With n log(n) complexity, if the input size n is 10^9, then it should take 10^9 * log(10^9) / 10^9 = 9 second, right? Somehow it shows 30 seconds in the video. It also said that if n = 10^7.5 then the runtime is 1 second, which is also wrong with my calculation.

I calculated every case with the n, n^2, 2^n complexity and everything was right, only nlog(n) case messed up

Here is the photo for more details: https://i.upanh.org/2022/04/11/nlogn.jpg[^]

Linked the course video (3:40 to 5:00 is the part): https://www.coursera.org/lecture/algorithmic-toolbox/asymptotic-notation-zI8dH[^]

I edited the question so that it's just like in the course video I watched

What I have tried:

I calculated every case with the n, n^2, 2^n complexity and everything was right, only nlog(n) case messed up
Posted
Updated 11-Apr-22 12:30pm
v4

Quote:
If the input size n is 10^9, then it should take 10^9 * log(10^9) / 10^9 = 9 second, right?

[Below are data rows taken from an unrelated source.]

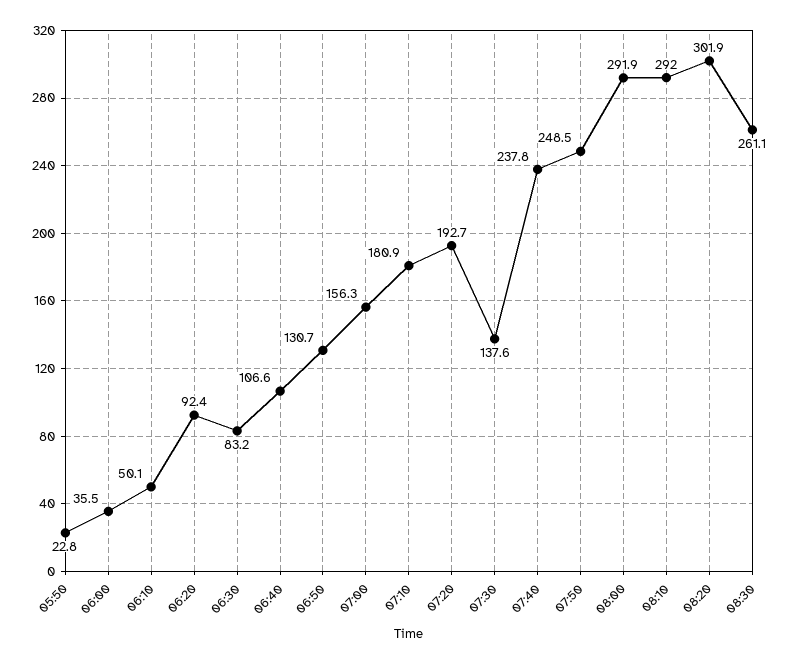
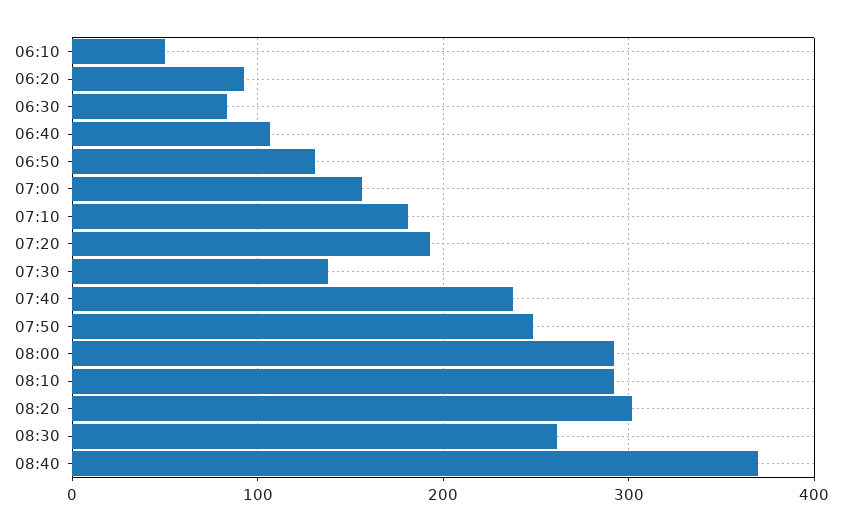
05:50: 22.8 -> none
06:00: 35.5 -> none
08:40: none -> 370

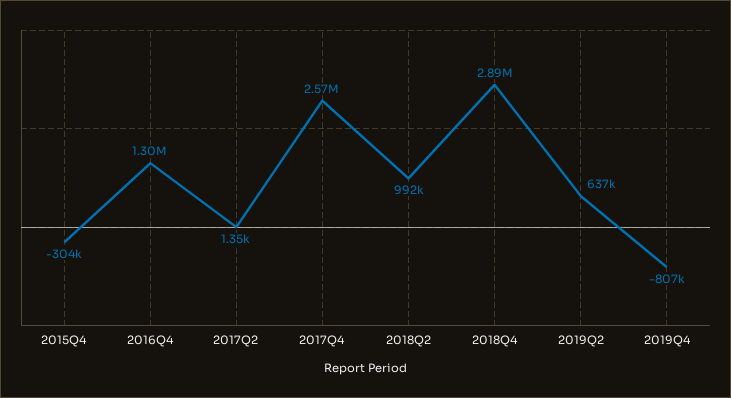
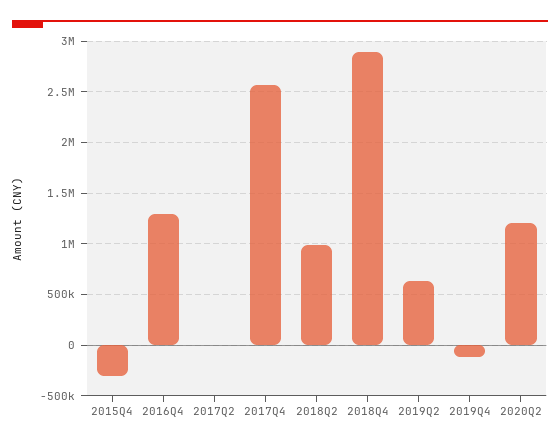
2019Q4: -807000 -> -100000
2020Q2: none -> 1200000

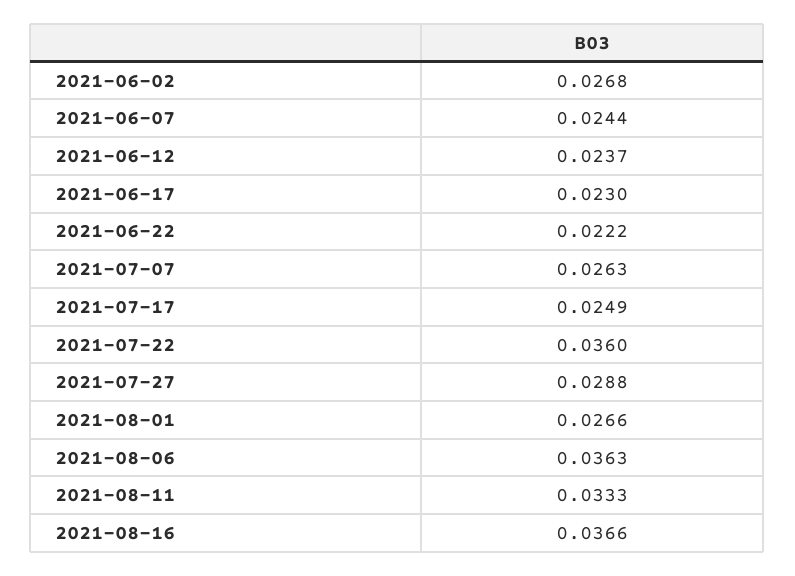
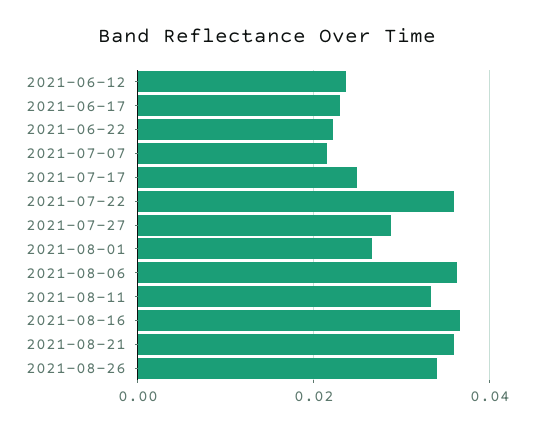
2021-06-02: 0.0268 -> none
2021-06-07: 0.0244 -> none
2021-07-07: 0.0263 -> 0.022
2021-08-21: none -> 0.036
2021-08-26: none -> 0.034

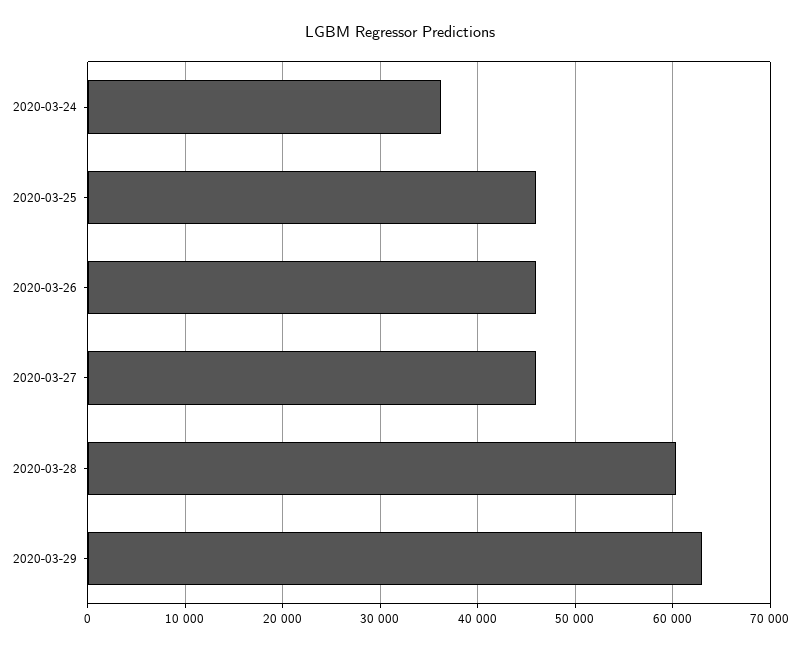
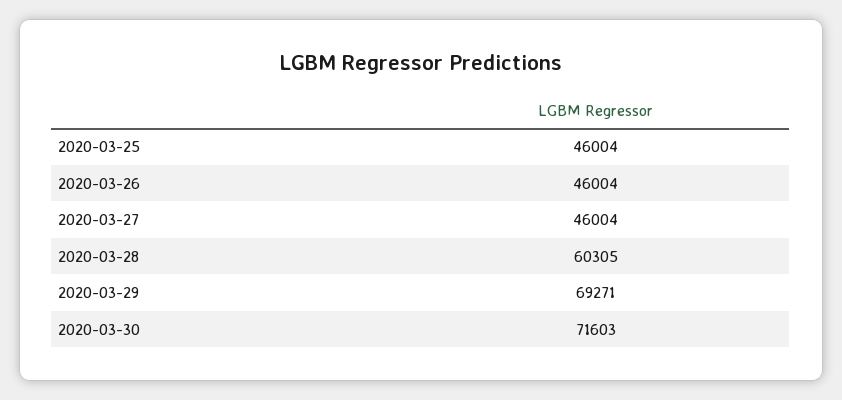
2020-03-24: 36000 -> none
2020-03-29: 63000 -> 69271
2020-03-30: none -> 71603

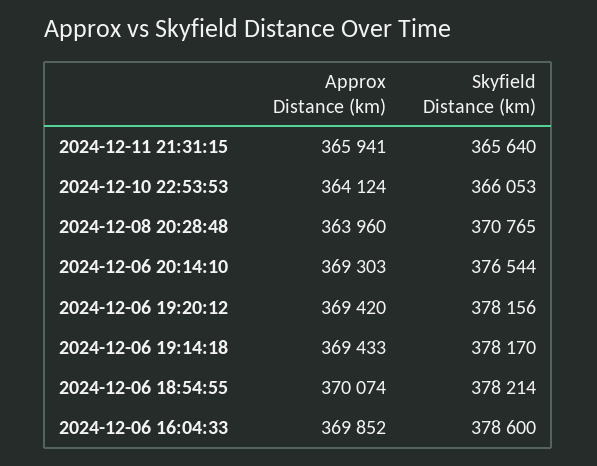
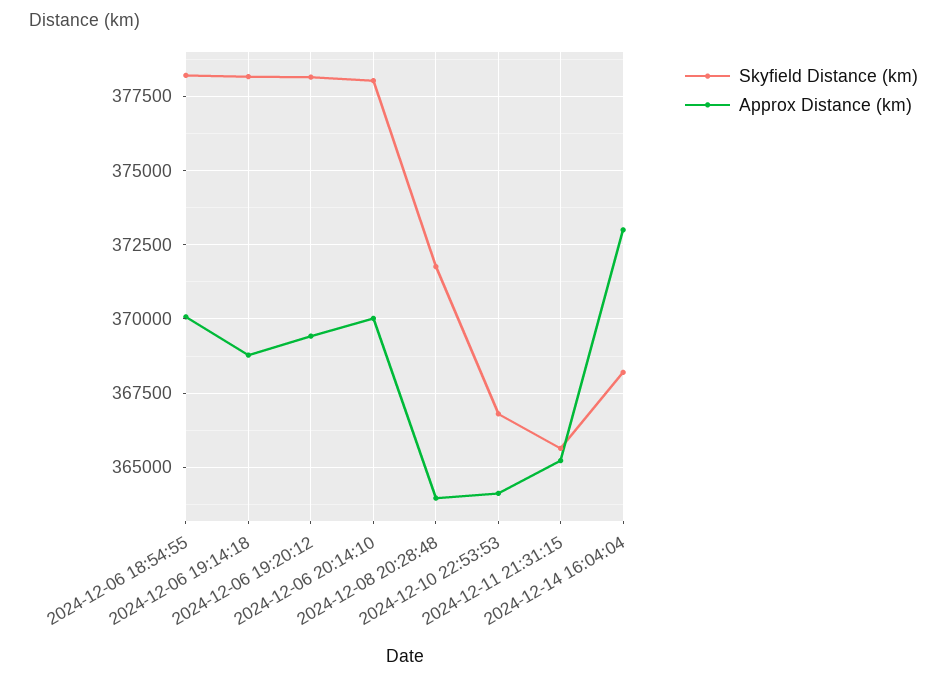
Approx Distance (km), 2024-12-11 21:31:15: 365941 -> 365250
Skyfield Distance (km), 2024-12-10 22:53:53: 366053 -> 366750
Skyfield Distance (km), 2024-12-08 20:28:48: 370765 -> 371750
Approx Distance (km), 2024-12-06 20:14:10: 369303 -> 370000
Skyfield Distance (km), 2024-12-06 20:14:10: 376544 -> 378000
Approx Distance (km), 2024-12-06 19:14:18: 369433 -> 368750
Approx Distance (km), 2024-12-06 16:04:33: 369852 -> none
Skyfield Distance (km), 2024-12-06 16:04:33: 378600 -> none
Skyfield Distance (km), 2024-12-14 16:04:04: none -> 368250
Approx Distance (km), 2024-12-14 16:04:04: none -> 373000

No ! You don't calculate runtime from Big O notation, at least not by itself.
The Big O notation tells you the category complexity of an algorithm, not the runtim, not directly.
When you have a runtime for given data size, the Big O complexity allow you to evaluate the runtime for another data size.
your timing of 1 second for data from 20 to 10^6 means that you need to switch to miliseconds timing to get meaningful timing.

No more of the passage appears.